Je m’aperçois que tu ne prêtes grande attention à mes mots. C’est dommage, on aurait pû faire un couple bien tragique, nous deux, dans les fossés.
Qu’il est rude ton ami, qu’il me manque d’attention pour les femmes surtout ! Moi je deviens furieuse au son de son nom, et je ne peux m’empêcher de pleurer.
Tu as la vision claire, au moins ; tu ne tomberas que quand il sera trop tard.
Je veux dormir, je veux sentir la terre se dérober aux efforts pour lui porter son pain quotidien. Les étoiles mangent la terre, et les chats se promènent tranquilles sur les champs. Forte île, aux jardins troublés ! La lune sanglote, de plus en plus âgée.

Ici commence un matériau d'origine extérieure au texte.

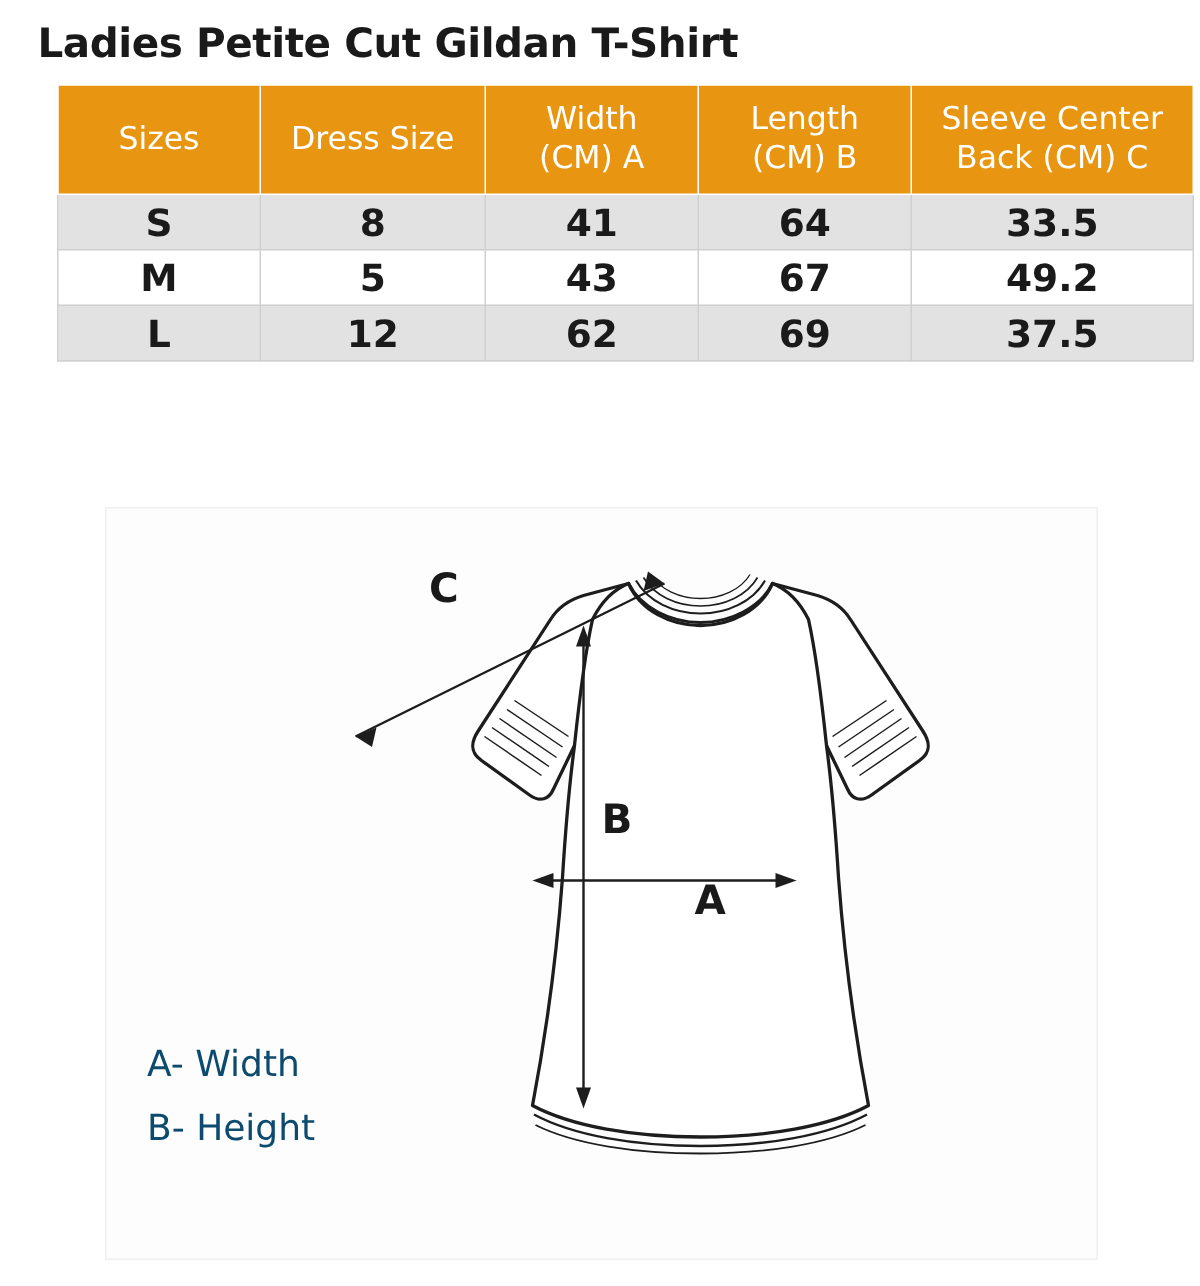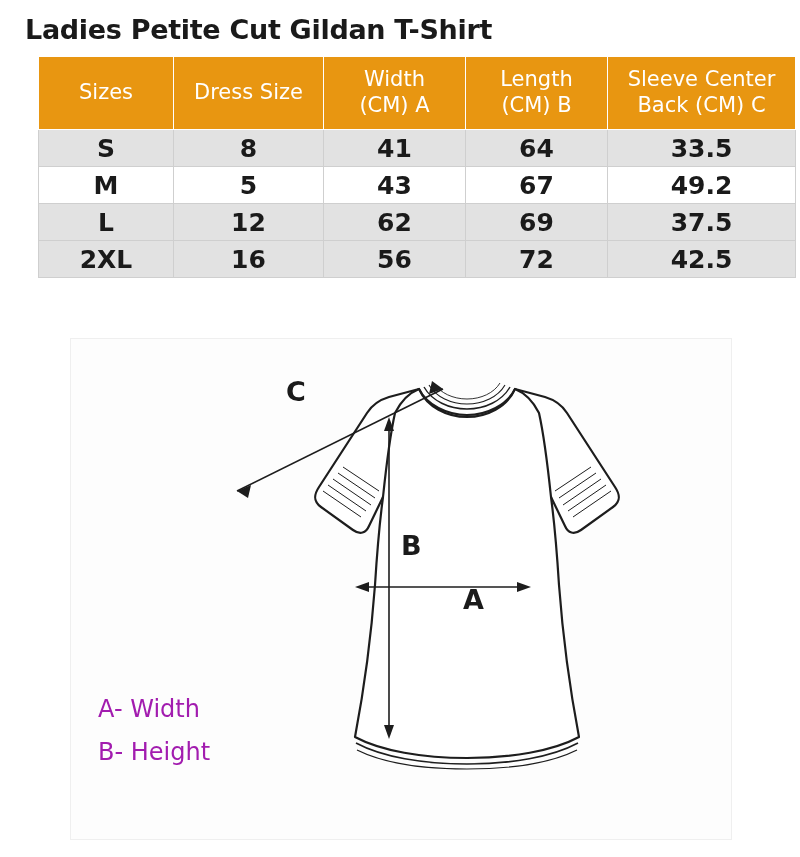"2XL" tr.odd { html: <tr> <td>2XL</td> <td>16</td> <td>56</td> <td>72</td> <td>42.5</td> </tr> -> none }
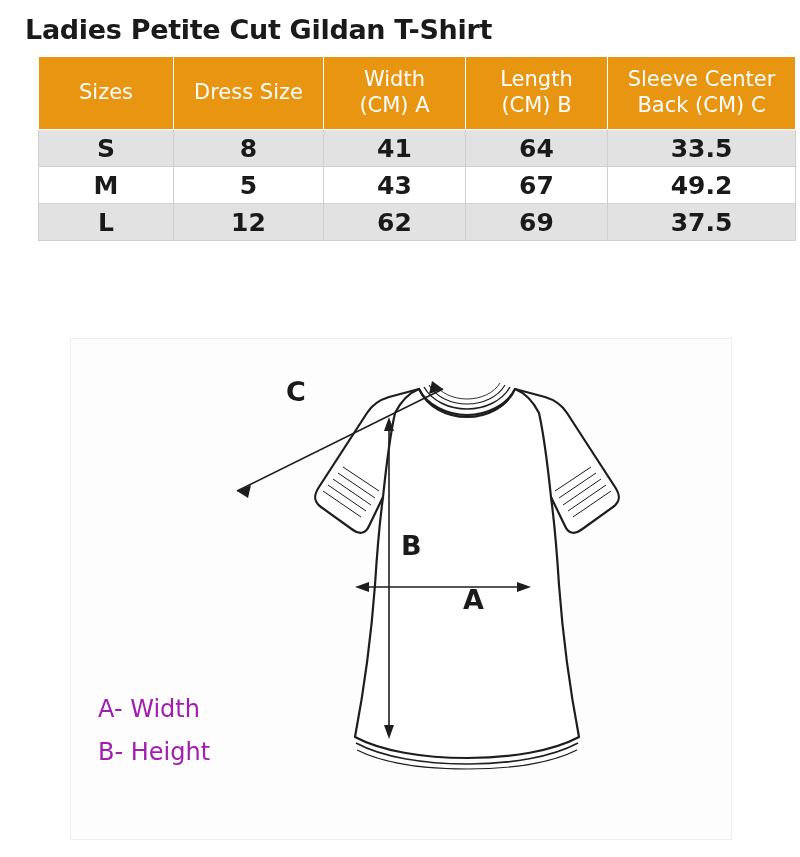"A- Width" .legend { color: #a21caf -> #0c4a6e }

Qui connaît mes efforts pour la publicité ? Je n’entends rien, tout est calme, les femmes portent leurs cigarettes à leurs bouches, et les hommes continuent secrets dans leur vaste mensonge. Le chat se tue. C’est donc fini ; la lune bordera sa bouche de ses propres impropriétés. Quoi dire ? Quoi dire de plus ?
Il te faut une morale nouvelle, c’est clair comme le vent qui porte ses enfants aux bains quotidiens de marbre dans leur splendeur d’albâtre. Oh le soleil sonne étrange à mes oreilles !
N’importe, le jour viendra où tu me regarderas souriant : – soulagé d’être au monde, curieux d’y mettre la main, bien loin des prières enfantines du dernier hiver. Te rappelles-tu ? C’était un désastre : – un mirage, un feu artificiel que nul objet n’éteignait. Plus la maison brûlait, plus tu t’y jetais, insouciant de l’avenir, brûlant de désirs inexprimés… Reste donc, ne te confie pas aux enfants sur la plage !
Il s’est tué, il s’est tué ! Pourtant l’île était faite pour nous tenir doux, forts, misérables mais vivants… Peut-être que je le suivrai dans son pays natal ; j’y cours, comme une mendiante, sans dignité. Je ne parlerai plus : – je chanterai un air paysan ; en prison, en prison irai-je, compter mes perles, sonner les cloches du hasard, comme une tendre mère que l’on a dévalisé les possessions, ses deux fils adorés, leur cendre une fine poussière.